How Do You Implement Data Analytics Into Your Organization?
Now you understand the benefits data analytics offer, it’s time to shift into how data analytics can implement into your business.
Steps to Data Analytics
1. Diagnose the Problem
You can’t implement effective data analytics without first diagnosing the problem you face. To plan a solution, you must understand the issue at hand. Whether you’re an eCommerce company that encounters issues such as returns on items, or you’re a managed IT service provider looking to streamline your client’s infrastructure, you need to understand the problem at hand before taking action.
2. Data Collection
After your diagnosis, you should collect business data and compile it in the proper archives. Without organized data retrieval, you render data analytics futile.
3. Data Cleaning
When you compile data, it’s messy. It will contain unwanted values and it’s not suitable to analyze. You need clean data that eliminates any unwanted, redundant, or missing values.
4. Data Exploration and Analysis
After you obtain the correct data, your next step is to conduct exploratory data analysis. Use data visualization business intelligence, and predictive modeling to analyze, visualize, and predict future outcomes. Apply these methods and you will understand the impact of the data and what strategy to implement as a result.
What Do You Need to Understand About Data?
Before you implement this process, there is one thing we must stress: the formulation of a long-term strategy and goal. Without direction, data is empty. You can only analyze data based on an end goal. Failing to identify the why behind your data will result in bloated storage costs with limited ROI. I.e. You won’t know which data to pull or what to glean from it.
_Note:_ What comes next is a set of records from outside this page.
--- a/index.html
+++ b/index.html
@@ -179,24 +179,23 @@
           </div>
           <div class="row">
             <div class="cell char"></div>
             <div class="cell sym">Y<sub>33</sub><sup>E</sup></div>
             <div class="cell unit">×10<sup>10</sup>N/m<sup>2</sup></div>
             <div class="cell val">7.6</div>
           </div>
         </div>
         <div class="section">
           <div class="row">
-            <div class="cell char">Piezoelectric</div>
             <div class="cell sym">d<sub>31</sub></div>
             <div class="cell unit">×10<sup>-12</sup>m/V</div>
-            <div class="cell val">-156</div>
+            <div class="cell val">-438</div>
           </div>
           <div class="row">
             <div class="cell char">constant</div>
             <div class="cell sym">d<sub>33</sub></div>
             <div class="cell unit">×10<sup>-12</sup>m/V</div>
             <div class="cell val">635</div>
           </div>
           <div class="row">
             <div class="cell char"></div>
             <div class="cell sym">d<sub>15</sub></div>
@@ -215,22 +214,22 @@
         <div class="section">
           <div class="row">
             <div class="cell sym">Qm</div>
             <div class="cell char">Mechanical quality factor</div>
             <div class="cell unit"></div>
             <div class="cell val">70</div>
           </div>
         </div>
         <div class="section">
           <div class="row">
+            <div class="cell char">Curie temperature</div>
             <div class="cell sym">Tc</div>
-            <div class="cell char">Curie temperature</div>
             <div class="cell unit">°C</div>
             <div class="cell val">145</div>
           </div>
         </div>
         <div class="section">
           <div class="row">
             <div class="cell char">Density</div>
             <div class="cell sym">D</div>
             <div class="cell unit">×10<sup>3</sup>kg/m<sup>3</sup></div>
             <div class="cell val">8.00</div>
Identify your company goals before pulling data. Ask yourself what KPIs you need to input to accomplish your goals. You can ask questions such as what sources of data you currently have in place and how you can upgrade that data.
After answering these questions and uncovering the purpose of your data, you will be able to create a roadmap that shows any gaps in your business and technology capabilities.
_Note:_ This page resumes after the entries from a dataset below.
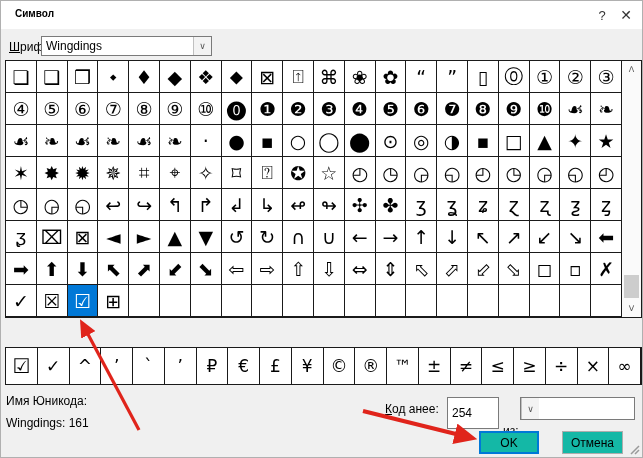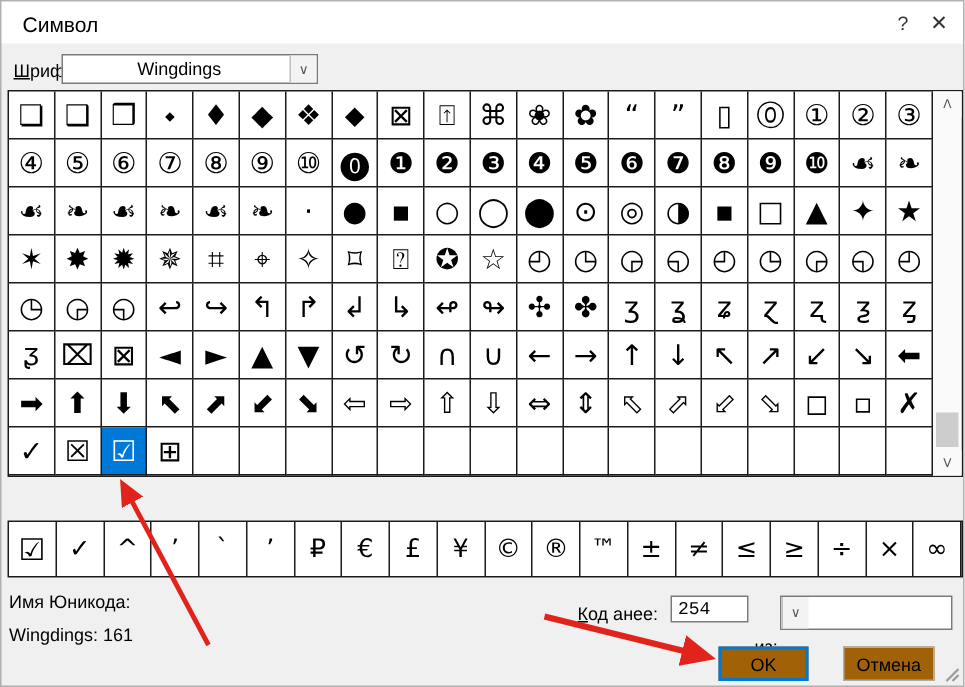--- a/index.html
+++ b/index.html
@@ -4,30 +4,30 @@
 <style>
   html,body{margin:0;padding:0;background:#d8d8d8;}
   #dialog{
     position:relative;width:643px;height:458px;box-sizing:border-box;
     background:var(--dialog-bg,#f0f0f0);border:1px solid #b0b0b0;
     font-family:"Liberation Sans","DejaVu Sans",sans-serif;color:#000;overflow:hidden;
   }
   .abs{position:absolute;}
   
   #titlebar{left:0;top:0;width:100%;height:28px;background:var(--titlebar-bg,#fff);}
-  #title{left:14px;top:7px;font-size:14px;}
+  #title{left:14px;top:7px;font-size:10px;font-weight:bold;}
   .caption-btn{top:5px;width:18px;height:18px;display:flex;align-items:center;justify-content:center;
     font-size:13px;color:#333;cursor:default;background:transparent;border:none;}
   #help-btn{left:592px;}
   #close-btn{left:616px;font-size:14px;}
   
   .label{font-size:12px;white-space:nowrap;}
   .accel{text-decoration:underline;}
   .combo{background:#fff;border:1px solid #7a7a7a;box-sizing:border-box;display:flex;align-items:center;}
-  .combo .val{flex:1;padding-left:4px;font-size:12px;white-space:nowrap;overflow:hidden;text-align:center;}
+  .combo .val{flex:1;padding-left:4px;font-size:12px;white-space:nowrap;overflow:hidden;}
   .combo .chev{width:17px;align-self:stretch;display:flex;align-items:center;justify-content:center;
     background:#f3f3f3;border-left:1px solid #c0c0c0;color:#555;font-size:9px;}
   #font-label{left:8px;top:39px;}
   #font-combo{left:40px;top:35px;width:171px;height:20px;}
   
   #symbol-grid{left:4px;top:59px;width:637px;height:258px;box-sizing:border-box;
     background:#fff;border:1px solid #1a1a1a;}
   #grid-cells{position:absolute;left:0;top:0;right:19px;bottom:0;display:grid;
     grid-template-columns:repeat(20,1fr);grid-template-rows:repeat(8,1fr);}
   #grid-cells .cell{border-right:1px solid #1a1a1a;border-bottom:1px solid #1a1a1a;
@@ -45,25 +45,25 @@
   #recent-label{left:5px;top:328px;}
   #recent-grid{left:4px;top:346px;width:637px;height:38px;box-sizing:border-box;background:#fff;
     border:1px solid #1a1a1a;display:grid;grid-template-columns:repeat(20,1fr);}
   #recent-grid .cell{border-right:1px solid #1a1a1a;display:flex;align-items:center;justify-content:center;
     font-size:17px;font-family:"DejaVu Sans",sans-serif;cursor:default;}
   #recent-grid .cell:first-child{font-size:20px;font-weight:bold;}
   
   #unicode-name-label{left:5px;top:393px;}
   #unicode-name-value{left:5px;top:415px;}
   #charcode-label{left:384px;top:401px;}
-  #charcode-input{left:446px;top:396px;width:52px;height:18px;box-sizing:border-box;
-    border:1px solid #7a7a7a;font-size:12px;padding:0 0 0 4px;font-family:Liberation Mono, monospace;}
+  #charcode-input{left:446px;top:396px;width:52px;height:32px;box-sizing:border-box;
+    border:1px solid #7a7a7a;font-size:12px;padding:0 0 0 4px;font-family:Liberation Sans, sans-serif;}
   #from-label{left:502px;top:423px;text-align:right;}
   #from-combo{left:519px;top:396px;width:115px;height:23px;}
-  .btn{box-sizing:border-box;background:#a16207;border:1px solid #adadad;font-size:12px;
+  .btn{box-sizing:border-box;background:#14b8a6;border:1px solid #adadad;font-size:12px;
     font-family:inherit;display:flex;align-items:center;justify-content:center;cursor:default;}
   #ok-btn{left:478px;top:430px;width:60px;height:23px;border:2px solid var(--ok-focus-border,#0078d7);}
   #cancel-btn{left:561px;top:430px;width:61px;height:23px;}
   
   #overlay{position:absolute;left:0;top:0;width:643px;height:458px;pointer-events:none;}
   .arrow-line{stroke:var(--arrow,#e0241b);fill:none;}
   .arrowhead{fill:var(--arrow,#e0241b);}
   .grip{stroke:#9a9a9a;stroke-width:1.5;}
 </style>
 </head>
What Are the Types of Data Analytics?
1. Descriptive Analytics
Descriptive analytics only focuses on past occurrences. You can’t derive future projections from this type of data analytics.
Examples of Descriptive Analytics Include:
- Sales performance
- Dashboard reports
- Fraud detection
- Product demand forecasts
2. Diagnostic Analytics
Diagnostic analytics answers why an issue occurred by looking at the factors that led up to the event. It’s not only about analyzing the past. It also incorporates present analysis. This type of analysis leads to understanding a current event from past data.
Some Examples Include:
- Root cause analysis
- Retrospective analysis
- Regression analysis
3. Predictive Analytics
Predictive analytics uses existing data to determine future outcomes. Companies often use this to develop new products because they will have a better idea of what customers want in the future based on past behaviors.
- Direct marketing
- Customer pricing
- Retail sales forecasting
4. Prescriptive Analytics
Prescriptive analytics analyzes how you can use past trends and data to create future directives. It is most helpful when optimizing internal resources and identifying new business opportunities. You can also use it to make decisions and provide recommendations that let others build better and faster decision-making procedures.
Prescriptive analytics might include:
- Analytics surrounding a new or existing product line
- Starting a new product line
- Build a new factory
- Place a bid on a project
- Hire more people in the sales department
- Send targeted ads to customers.
Anymore, it’s not about whether a company should use data analytics. Rather, companies should ask themselves how they plan to use data analytics and which type is best suited for particular situations.